WHAT YOU SHOULD DO
For each line below with the word "bottom", write out a copy.

━━━━━ MATERIAL SHOWN ━━━━━

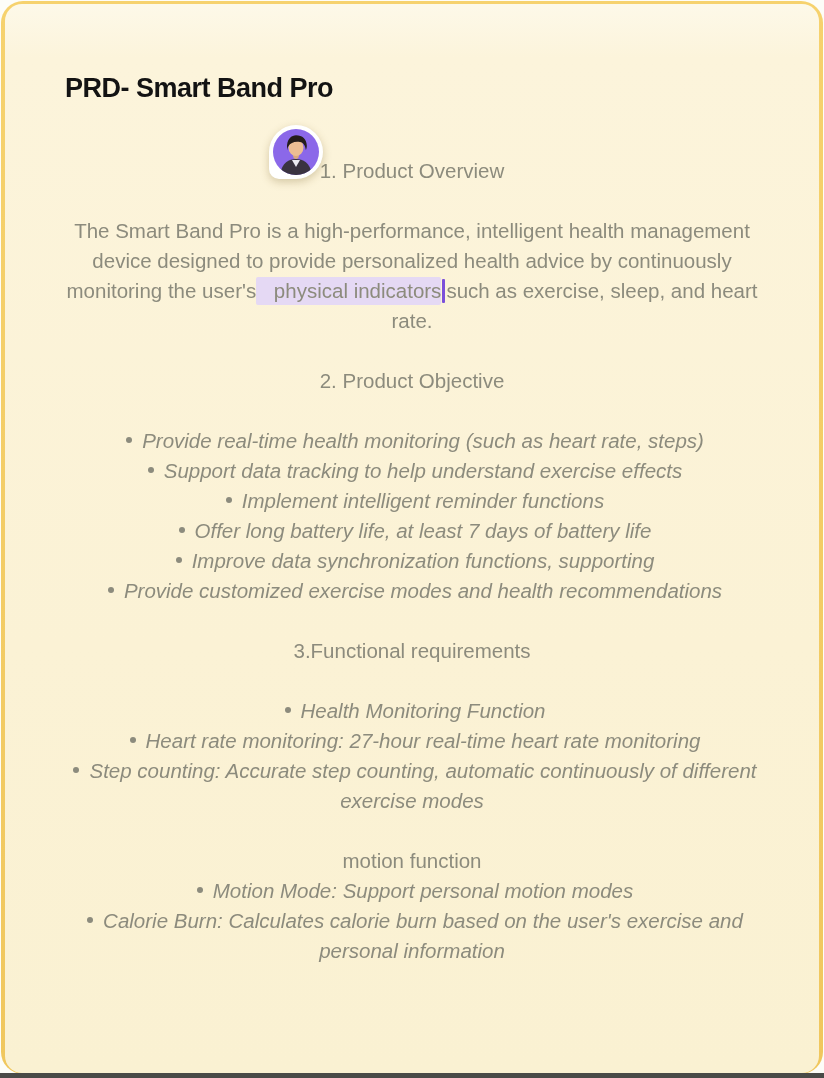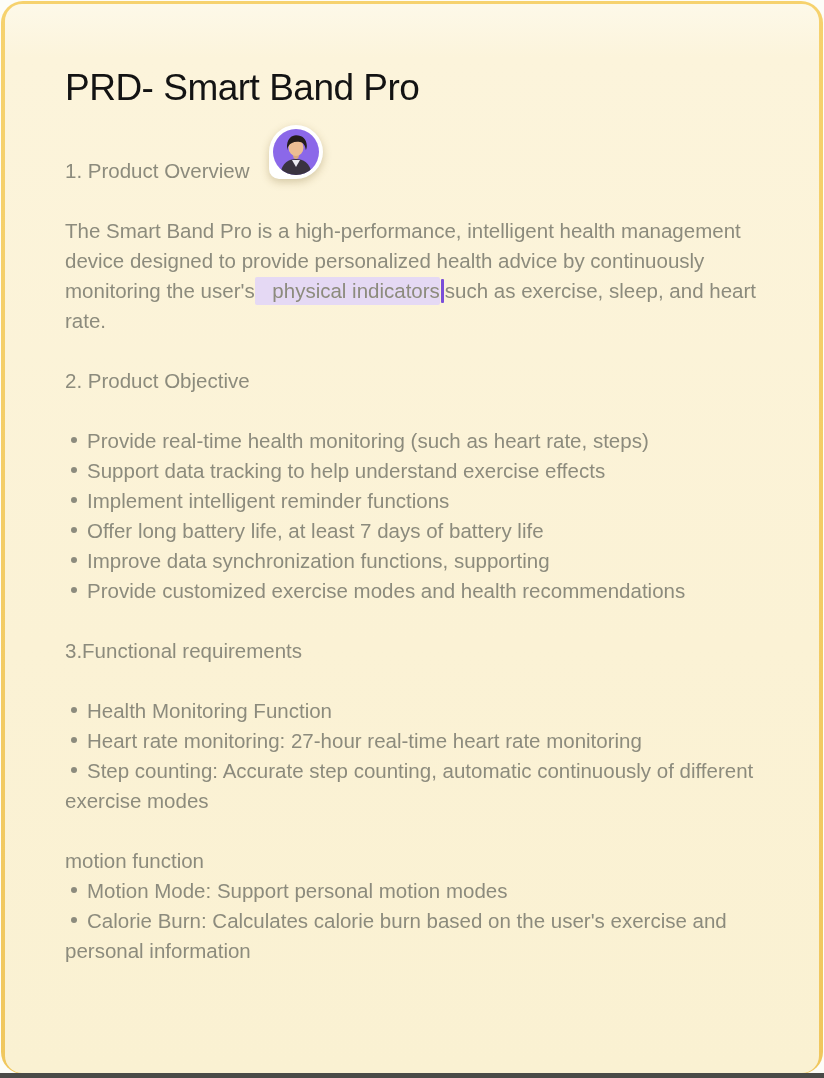--- a/index.html
+++ b/index.html
@@ -23,36 +23,36 @@
     border-radius:17px;
   }
   .doc {
     position:absolute; inset:0; box-sizing:border-box;
     padding:62px 60px 0 60px;
     color:var(--text,#8C8B7D);
     font-size:20.5px; line-height:30px; letter-spacing:0px;
   }
   .doc-title {
     margin:0 0 46px 0;
-    font-size:37px; line-height:44px; font-weight:400;
+    font-size:27px; line-height:44px; font-weight:700;
     color:var(--title,#131313); letter-spacing:-0.5px;
   }
-  .block { margin:0 0 30px 0; position:relative; }
+  .block { margin:0 0 30px 0; position:relative;text-align:center; }
   .block.tight { margin-bottom:0; }
   .para { max-width:704px; }
   .hl {
     background:var(--highlight,#E5D9F4);
     border-radius:2px; padding:2px 0 3px 12px;
   }
   .caret {
     display:inline-block; width:3px; height:24px;
     background:var(--caret,#7B4FD9); border-radius:1px;
     vertical-align:-5px; margin:0 1px;
   }
-  .bullet-item { max-width:704px; }
+  .bullet-item { max-width:704px;font-style:italic; }
   .bullet-item::before {
     content:""; display:inline-block; width:6px; height:6px;
     border-radius:50%; background:currentColor;
     margin:0 10px 3px 6px; vertical-align:2px;
   }
   .avatar-bubble {
     position:absolute; left:204px; top:-31px; width:54px; height:54px;
     background:#ffffff;
     border-radius:50% 50% 50% 10px;
     box-shadow:0 3px 8px rgba(110,85,25,0.28);

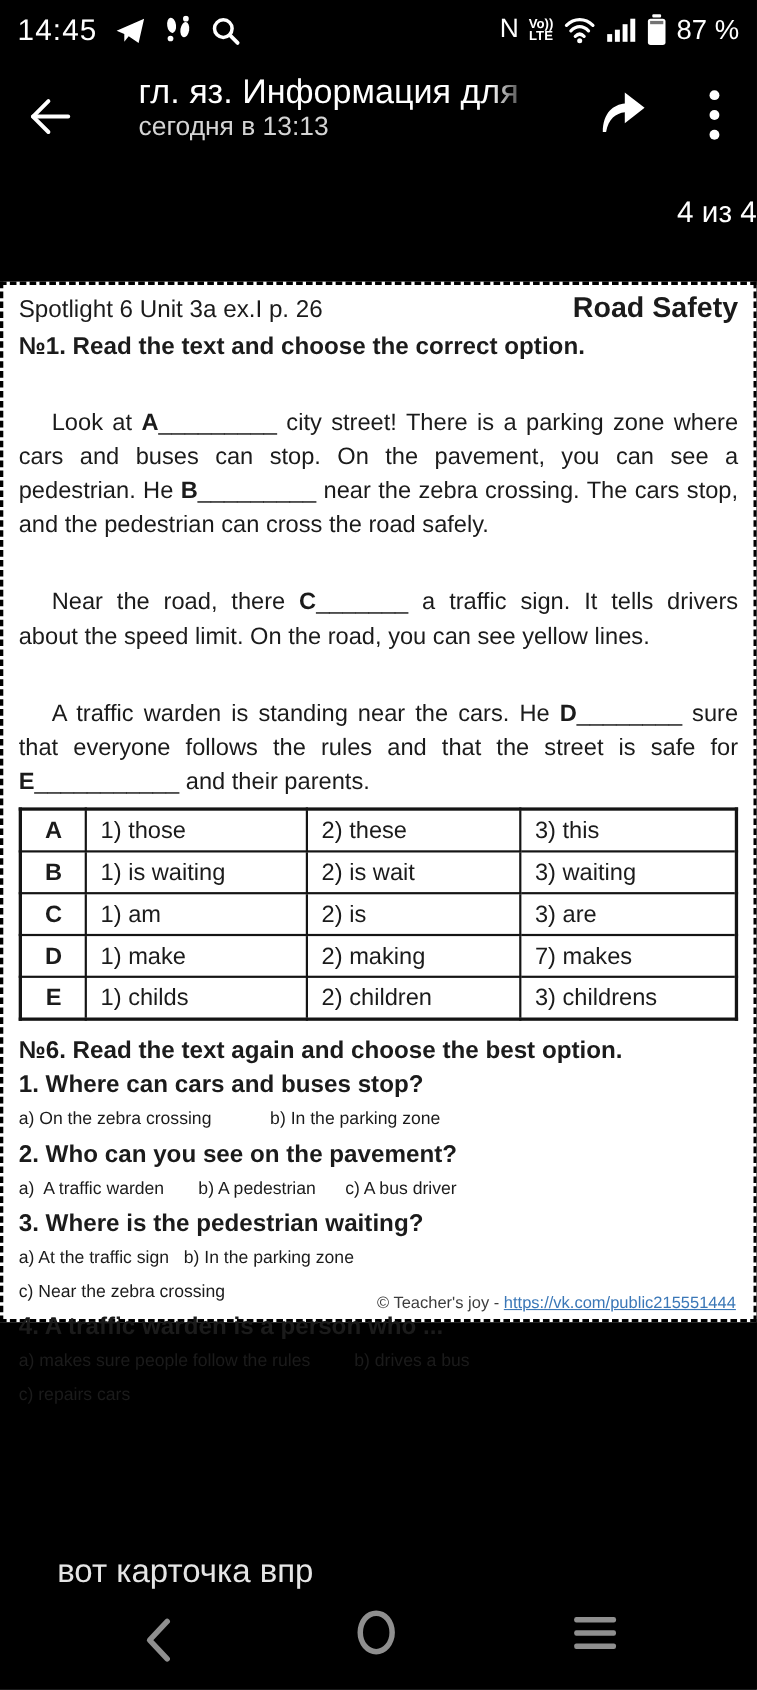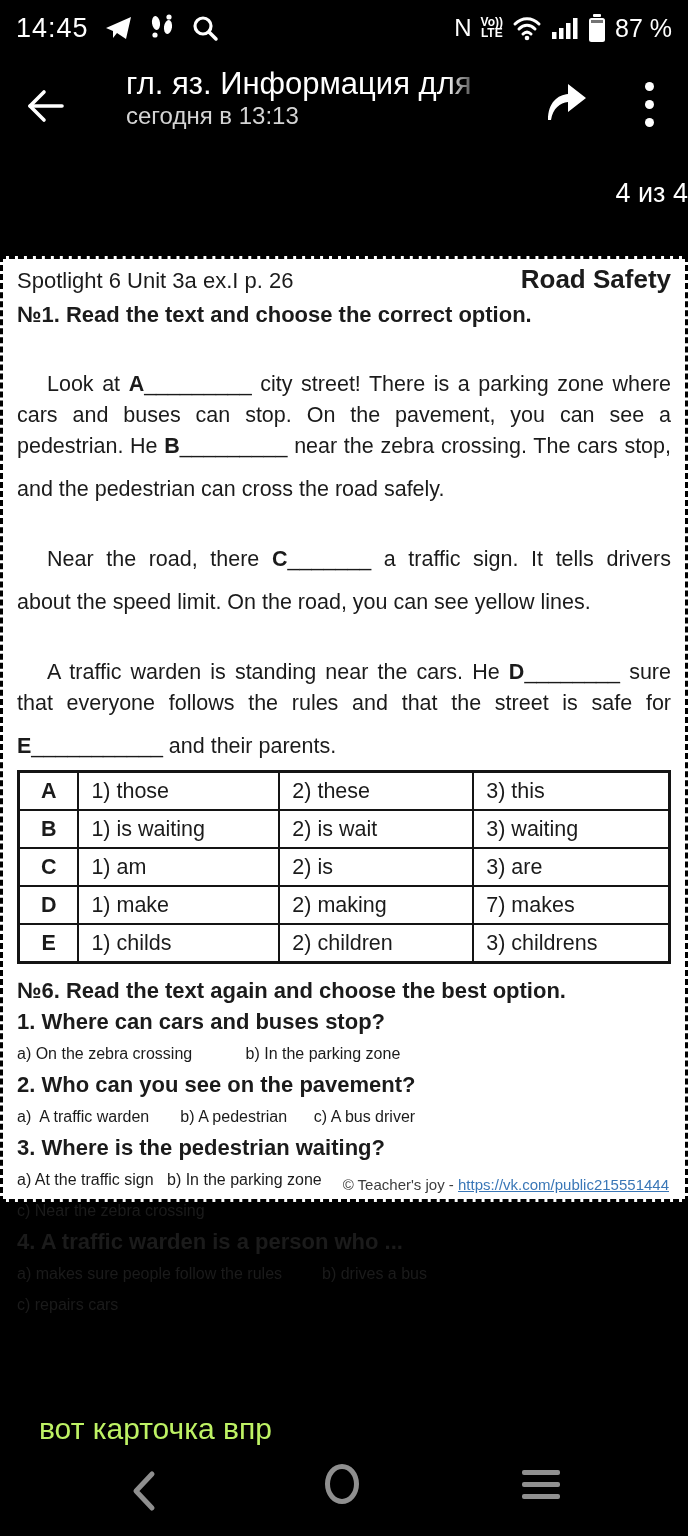--- a/index.html
+++ b/index.html
@@ -1,21 +1,21 @@
 <!DOCTYPE html>
 <html><head>
 <meta charset="utf-8">
 <style>
   html,body{margin:0;padding:0;background:#000;}
   .screen{position:relative;width:688px;height:1536px;background:#000;overflow:hidden;
           font-family:"Liberation Sans",sans-serif;}
 
   
   .status-bar{position:absolute;top:0;left:0;width:100%;height:56px;display:flex;
-              align-items:center;padding:12px 16px;box-sizing:border-box;color:#fff;}
+              align-items:flex-start;padding:12px 16px;box-sizing:border-box;color:#fff;}
   .sb-left{display:flex;align-items:center;gap:16px;}
   .sb-time{font-size:27px;letter-spacing:1px;}
   .sb-right{margin-left:auto;display:flex;align-items:center;gap:9px;}
   .sb-pct{font-size:25px;}
   .volte{display:flex;flex-direction:column;line-height:11px;font-size:12px;font-weight:700;text-align:center;}
   .nfc{font-size:24px;font-weight:500;}
   .sb-icon{display:inline-flex;}
 
   
   .app-header{position:absolute;top:62px;left:0;width:100%;height:92px;}
@@ -36,36 +36,36 @@
   
   .sheet{position:absolute;top:256px;left:0;width:688px;height:946px;background:#ffffff;
          border:3px dashed #000;box-sizing:border-box;padding:5px 14px 0 14px;color:#1b1b1b;}
   .ws-header{display:flex;justify-content:space-between;align-items:flex-start;height:36px;}
   .ws-header-left{font-size:22px;padding-top:4px;}
   .ws-header-right{font-size:26px;font-weight:700;}
   .ws-task-title{font-weight:700;font-size:22px;line-height:30px;}
   .ws-paragraphs{margin-top:2px;}
   .ws-line{font-size:21.5px;line-height:31px;text-align:justify;text-align-last:justify;}
   .ws-line.first{text-indent:30px;margin-top:39px;}
-  .ws-line.last{text-align-last:left;margin-top:12px;}
+  .ws-line.last{text-align-last:left;}
   .ws-line .bold{font-weight:700;}
   .ws-table{border-collapse:collapse;margin:8px auto 0 auto;width:654px;border:3px solid #141414;}
   .ws-table td{border:2px solid #141414;font-size:21.5px;padding:3px 12px;height:30px;}
   .ws-table td.letter{width:56px;text-align:center;font-weight:700;padding:3px 4px;}
   .ws-table td.o1{width:196px;}
   .ws-table td.o2{width:186px;}
   .ws-table td.o3{width:186px;}
   .ws-task2{margin-top:12px;}
   .q-title{font-weight:700;font-size:22px;line-height:32px;}
   .q-opts{font-size:16px;line-height:31px;white-space:pre-wrap;}
   .ws-credit{position:absolute;right:16px;bottom:6px;font-size:15px;color:#3c3c3c;}
   .ws-credit .link{color:#3a77b7;text-decoration:underline;}
 
   
-  .caption{position:absolute;left:39px;top:1412px;color:#bef264;font-size:30px;text-align:center;}
+  .caption{position:absolute;left:52px;top:1412px;color:#e5e5e5;font-size:30px;text-align:center;}
   .nav-bar{position:absolute;left:0;bottom:0;width:100%;height:86px;}
   .nav-back{position:absolute;left:128px;top:18px;}
   .nav-home{position:absolute;left:325px;top:14px;width:34px;height:40px;
             border:5px solid #8f8f8f;border-radius:50%;box-sizing:border-box;}
   .nav-recents{position:absolute;right:128px;top:20px;display:flex;flex-direction:column;gap:7px;}
   .nav-recents i{width:38px;height:5px;background:#8f8f8f;border-radius:2px;}
 </style>
 </head>
 <body>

━━━━━

ANSWER TO THIS TASK
   .block.tight { margin-bottom:0; }
   .ws-credit{position:absolute;right:16px;bottom:6px;font-size:15px;color:#3c3c3c;}
   .nav-bar{position:absolute;left:0;bottom:0;width:100%;height:86px;}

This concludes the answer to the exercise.